Libres opinions
Les
« faits » de la Bible
Gilles
Castelnau
23 septembre 2004
Le professeur Jim Lacey,
professeur de théologie et
membre de Sea of
Faith en Australie, a l'idée,
au départ un peu étrange, d'inventer de nouveaux mots
pour désigner les différentes sortes de « faits ».
Notamment ceux de la religion.
Je reprends son idée ; elle peut, en effet, nous aider
à avoir un peu plus de précision dans notre
réflexion.
-
Il distingue, par exemple les« faits » qui sont scientifiques,
historiques, que l'on ne peut contester : une persécution
des chrétiens a eu lieu à Lyon en l'an 177;
l'évêque Pothin et l'esclave Blandine ont, entre autres,
été mis à mort.
- Il y a, aussi les
« faits » qui sont en réalité des paraboles, des
mythes, des métaphores.

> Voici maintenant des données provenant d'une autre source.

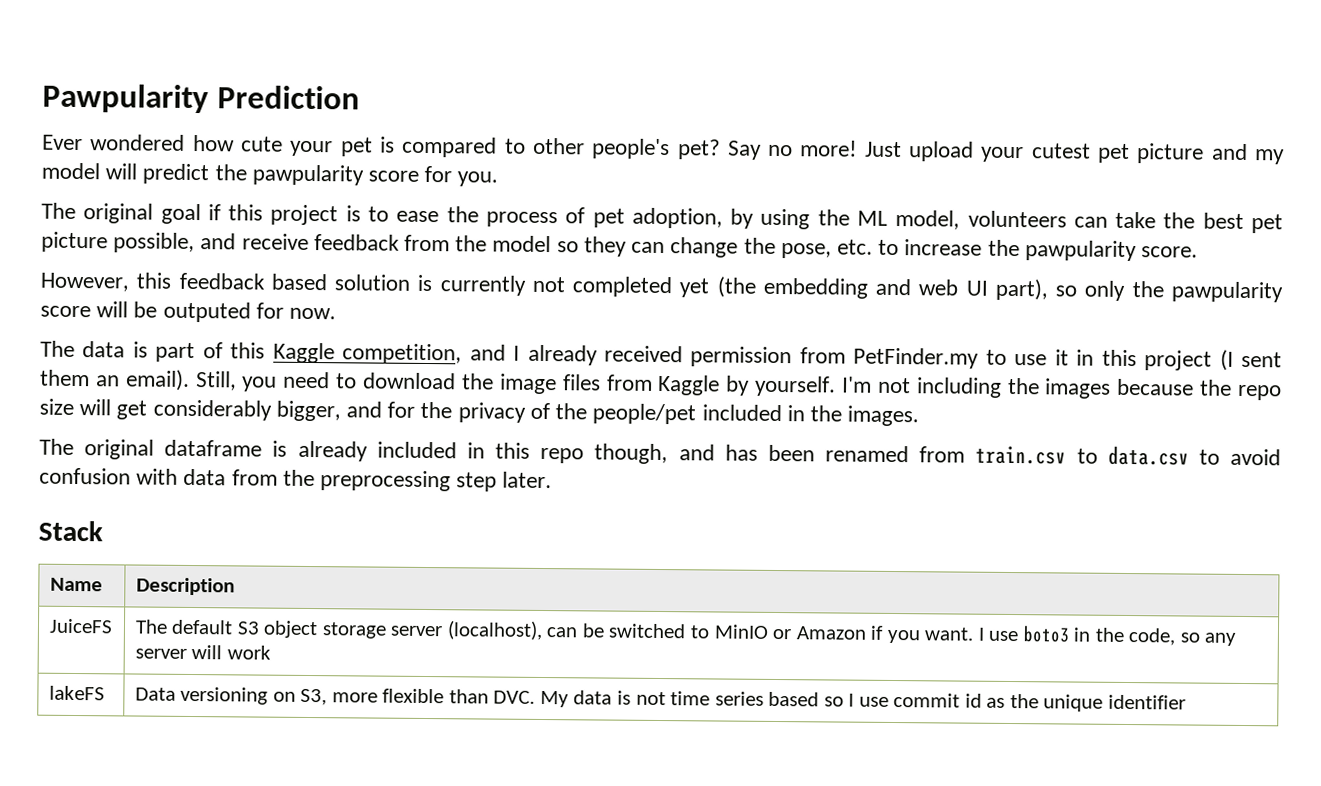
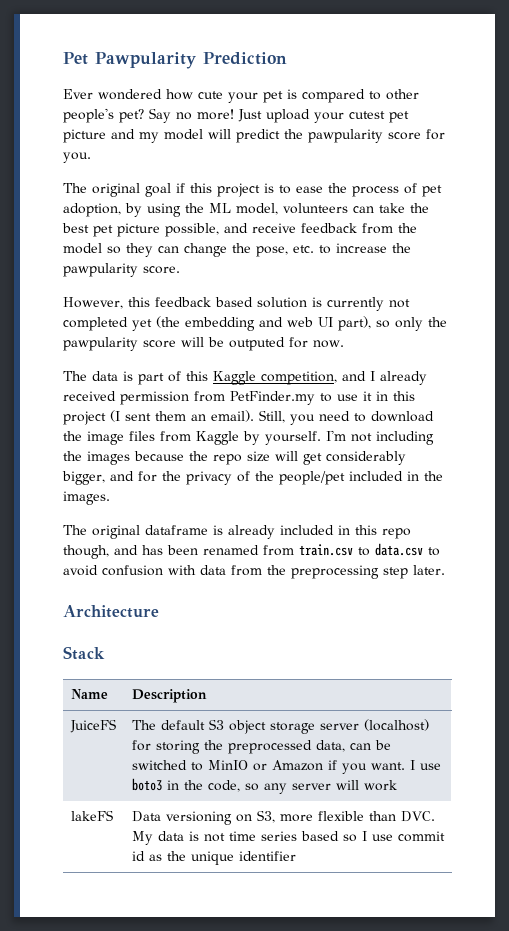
- Pawpularity Prediction
+ Pet Pawpularity Prediction
+ Architecture
- JuiceFS | The default S3 object storage server (localhost), can be switched to MinIO or Amazon if you want. I use boto3 in the code, so any server will work
+ JuiceFS | The default S3 object storage server (localhost) for storing the preprocessed data, can be switched to MinIO or Amazon if you want. I use boto3 in the code, so any server will work

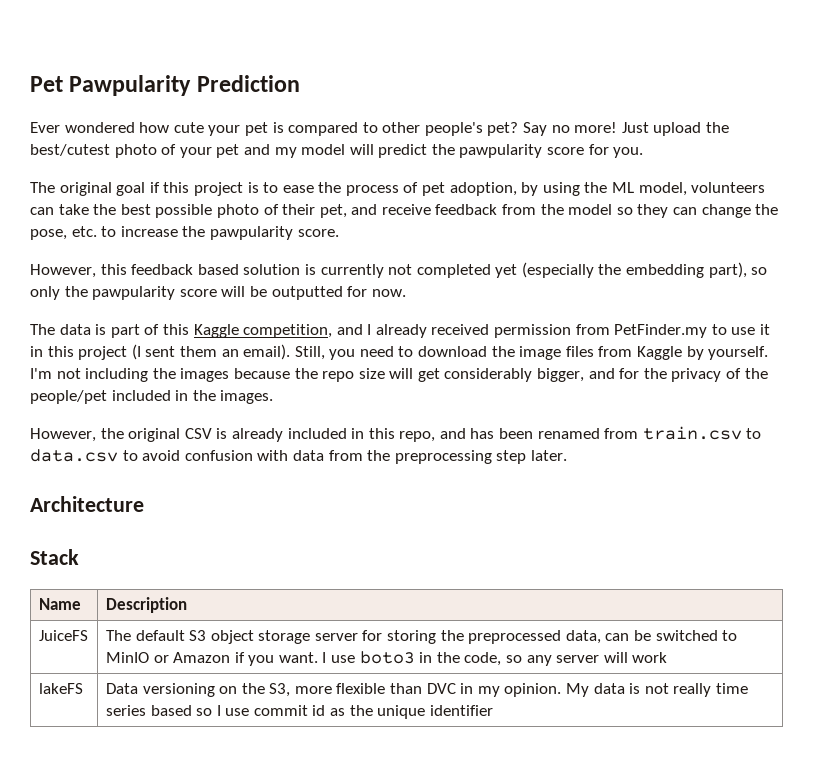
- Just upload your cutest pet picture and my model will predict the pawpularity score for you.
+ Just upload the best/cutest photo of your pet and my model will predict the pawpularity score for you.
- The original goal if this project is to ease the process of pet adoption, by using the ML model, volunteers can take the best pet picture possible, and receive feedback from the model so they can change the pose, etc. to increase the pawpularity score.
+ The original goal if this project is to ease the process of pet adoption, by using the ML model, volunteers can take the best possible photo of their pet, and receive feedback from the model so they can change the pose, etc. to increase the pawpularity score.
- However, this feedback based solution is currently not completed yet (the embedding and web UI part), so only the pawpularity score will be outputed for now.
+ However, this feedback based solution is currently not completed yet (especially the embedding part), so only the pawpularity score will be outputted for now.
- The original dataframe is already included in this repo though, and has been renamed from train.csv to data.csv to avoid confusion with data from the preprocessing step later.
+ However, the original CSV is already included in this repo, and has been renamed from train.csv to data.csv to avoid confusion with data from the preprocessing step later.
- JuiceFS | The default S3 object storage server (localhost) for storing the preprocessed data, can be switched to MinIO or Amazon if you want. I use boto3 in the code, so any server will work
+ JuiceFS | The default S3 object storage server for storing the preprocessed data, can be switched to MinIO or Amazon if you want. I use boto3 in the code, so any server will work
- lakeFS | Data versioning on S3, more flexible than DVC. My data is not time series based so I use commit id as the unique identifier
+ lakeFS | Data versioning on the S3, more flexible than DVC in my opinion. My data is not really time series based so I use commit id as the unique identifier

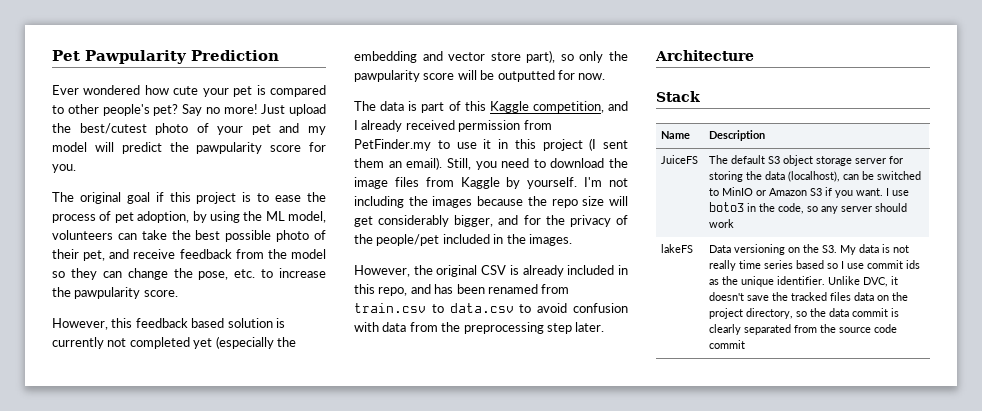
- However, this feedback based solution is currently not completed yet (especially the embedding part), so only the pawpularity score will be outputted for now.
+ However, this feedback based solution is currently not completed yet (especially the embedding and vector store part), so only the pawpularity score will be outputted for now.
- JuiceFS | The default S3 object storage server for storing the preprocessed data, can be switched to MinIO or Amazon if you want. I use boto3 in the code, so any server will work
+ JuiceFS | The default S3 object storage server for storing the data (localhost), can be switched to MinIO or Amazon S3 if you want. I use boto3 in the code, so any server should work
- Data versioning on the S3, more flexible than DVC in my opinion. My data is not really time series based so I use commit id as the unique identifier
+ Data versioning on the S3. My data is not really time series based so I use commit ids as the unique identifier. Unlike DVC, it doesn't save the tracked files data on the project directory, so the data commit is clearly separated from the source code commit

Par exemple le « fait » que Dieu est en haut dans le ciel et que la terre
est en dessous : A l'Ascension Jésus serait donc
« monté » et Paul pense qu'à la fin des temps le Christ
« descendra du
ciel » et que
« nous serons
enlevés à sa rencontre dans les airs »1 Thessaloniciens 4.16.
A l'époque où ces textes ont été
écrits on croyait qu'il s'agissait de « fait » scientifiques. Aujourd'hui, on sait bien que non.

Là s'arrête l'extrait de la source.